[PATCH v11 bpf-next 03/17] bpf: introduce BPF token object
Andrii Nakryiko
andrii.nakryiko at gmail.com
Wed Nov 29 00:05:36 UTC 2023
On Mon, Nov 27, 2023 at 11:06 AM Andrii Nakryiko <andrii at kernel.org> wrote:
>
> Add new kind of BPF kernel object, BPF token. BPF token is meant to
> allow delegating privileged BPF functionality, like loading a BPF
> program or creating a BPF map, from privileged process to a *trusted*
> unprivileged process, all while having a good amount of control over which
> privileged operations could be performed using provided BPF token.
>
> This is achieved through mounting BPF FS instance with extra delegation
> mount options, which determine what operations are delegatable, and also
> constraining it to the owning user namespace (as mentioned in the
> previous patch).
>
> BPF token itself is just a derivative from BPF FS and can be created
> through a new bpf() syscall command, BPF_TOKEN_CREATE, which accepts BPF
> FS FD, which can be attained through open() API by opening BPF FS mount
> point. Currently, BPF token "inherits" delegated command, map types,
> prog type, and attach type bit sets from BPF FS as is. In the future,
> having an BPF token as a separate object with its own FD, we can allow
> to further restrict BPF token's allowable set of things either at the
> creation time or after the fact, allowing the process to guard itself
> further from unintentionally trying to load undesired kind of BPF
> programs. But for now we keep things simple and just copy bit sets as is.
>
> When BPF token is created from BPF FS mount, we take reference to the
> BPF super block's owning user namespace, and then use that namespace for
> checking all the {CAP_BPF, CAP_PERFMON, CAP_NET_ADMIN, CAP_SYS_ADMIN}
> capabilities that are normally only checked against init userns (using
> capable()), but now we check them using ns_capable() instead (if BPF
> token is provided). See bpf_token_capable() for details.
>
> Such setup means that BPF token in itself is not sufficient to grant BPF
> functionality. User namespaced process has to *also* have necessary
> combination of capabilities inside that user namespace. So while
> previously CAP_BPF was useless when granted within user namespace, now
> it gains a meaning and allows container managers and sys admins to have
> a flexible control over which processes can and need to use BPF
> functionality within the user namespace (i.e., container in practice).
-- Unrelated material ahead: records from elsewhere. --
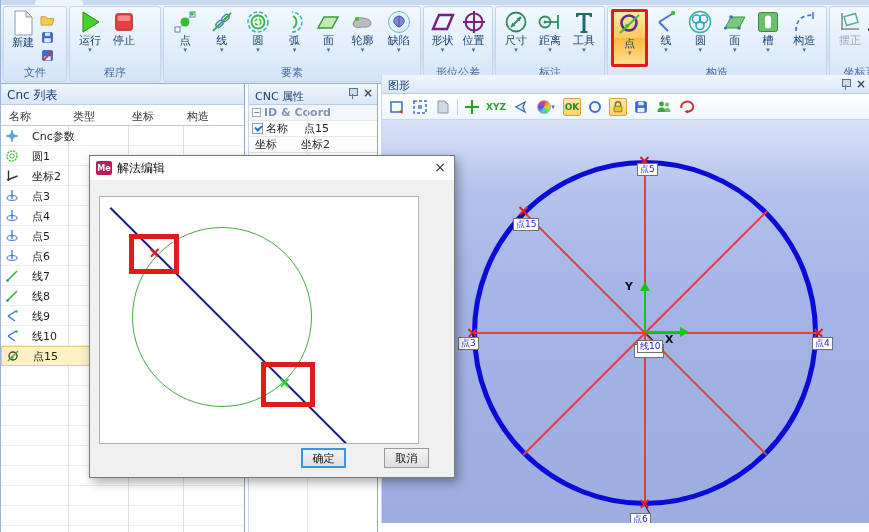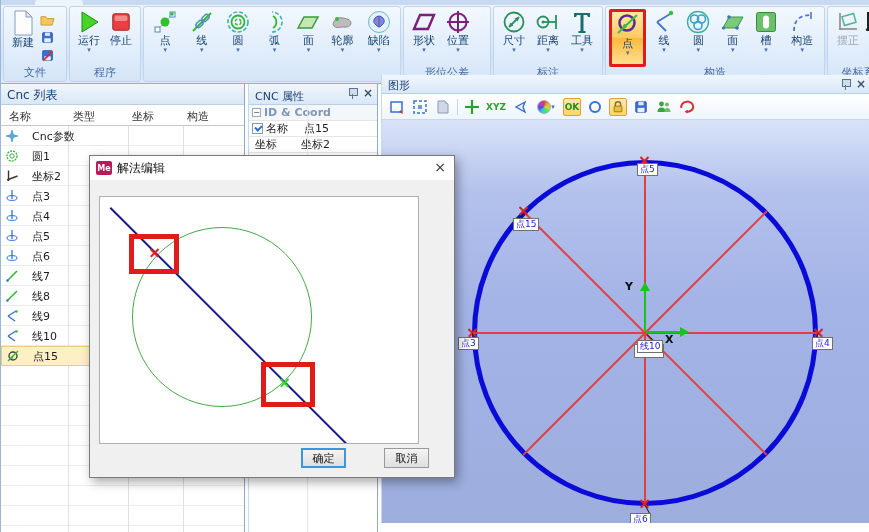"运行" div.rgroup { width: 72px -> 92px }
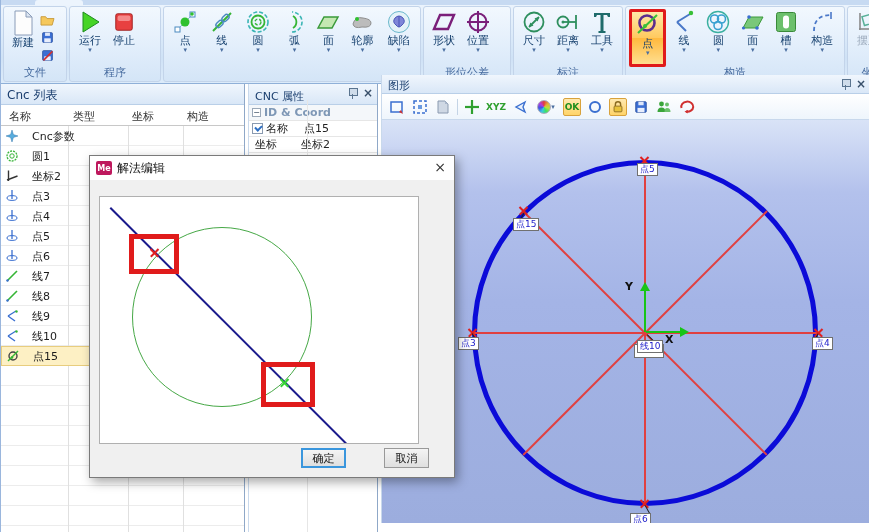"形状" div.rgroup { width: 88px -> 70px }
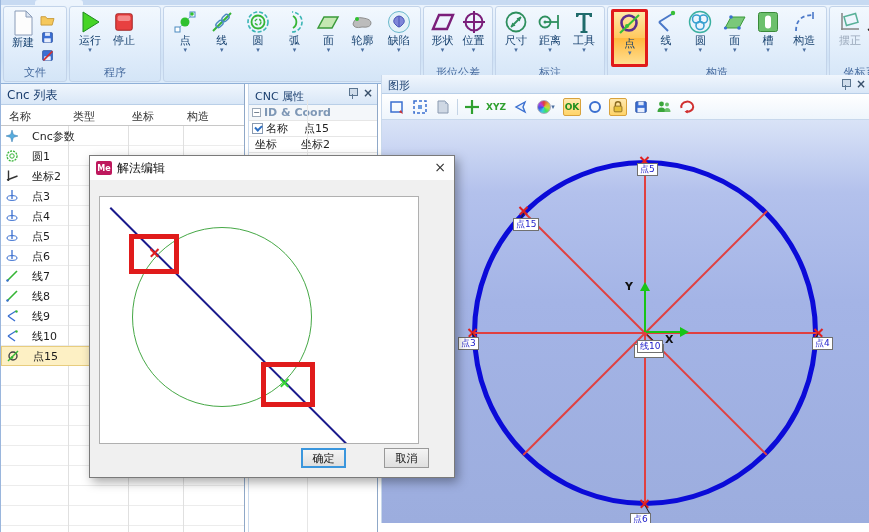"要素" div.rgroup-label { html: none -> <div>要素</div> }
> And BPF FS delegation mount options and derived BPF tokens serve as
> a per-container "flag" to grant overall ability to use bpf() (plus further
> restrict on which parts of bpf() syscalls are treated as namespaced).
>
> Note also, BPF_TOKEN_CREATE command itself requires ns_capable(CAP_BPF)
> within the BPF FS owning user namespace, rounding up the ns_capable()
> story of BPF token.
>
> Signed-off-by: Andrii Nakryiko <andrii at kernel.org>
> ---
> include/linux/bpf.h | 41 +++++++
> include/uapi/linux/bpf.h | 37 ++++++
> kernel/bpf/Makefile | 2 +-
> kernel/bpf/inode.c | 17 ++-
> kernel/bpf/syscall.c | 17 +++
> kernel/bpf/token.c | 209 +++++++++++++++++++++++++++++++++
> tools/include/uapi/linux/bpf.h | 37 ++++++
> 7 files changed, 350 insertions(+), 10 deletions(-)
> create mode 100644 kernel/bpf/token.c
>
[...]
> +int bpf_token_create(union bpf_attr *attr)
> +{
> + struct bpf_mount_opts *mnt_opts;
> + struct bpf_token *token = NULL;
> + struct user_namespace *userns;
> + struct inode *inode;
> + struct file *file;
> + struct path path;
> + struct fd f;
> + umode_t mode;
> + int err, fd;
> +
> + f = fdget(attr->token_create.bpffs_fd);
> + if (!f.file)
> + return -EBADF;
> +
> + path = f.file->f_path;
> + path_get(&path);
> + fdput(f);
> +
> + if (path.dentry != path.mnt->mnt_sb->s_root) {
> + err = -EINVAL;
> + goto out_path;
> + }
> + if (path.mnt->mnt_sb->s_op != &bpf_super_ops) {
> + err = -EINVAL;
> + goto out_path;
> + }
> + err = path_permission(&path, MAY_ACCESS);
> + if (err)
> + goto out_path;
> +
> + userns = path.dentry->d_sb->s_user_ns;
> + /*
> + * Enforce that creators of BPF tokens are in the same user
> + * namespace as the BPF FS instance. This makes reasoning about
> + * permissions a lot easier and we can always relax this later.
> + */
> + if (current_user_ns() != userns) {
> + err = -EPERM;
> + goto out_path;
> + }
Hey Christian,
I've added stricter userns check as discussed on previous revision,
and a few lines above fixed BPF FS root check (path.dentry !=
path.mnt->mnt_sb->s_root). Hopefully that addresses the remaining
concerns you've had.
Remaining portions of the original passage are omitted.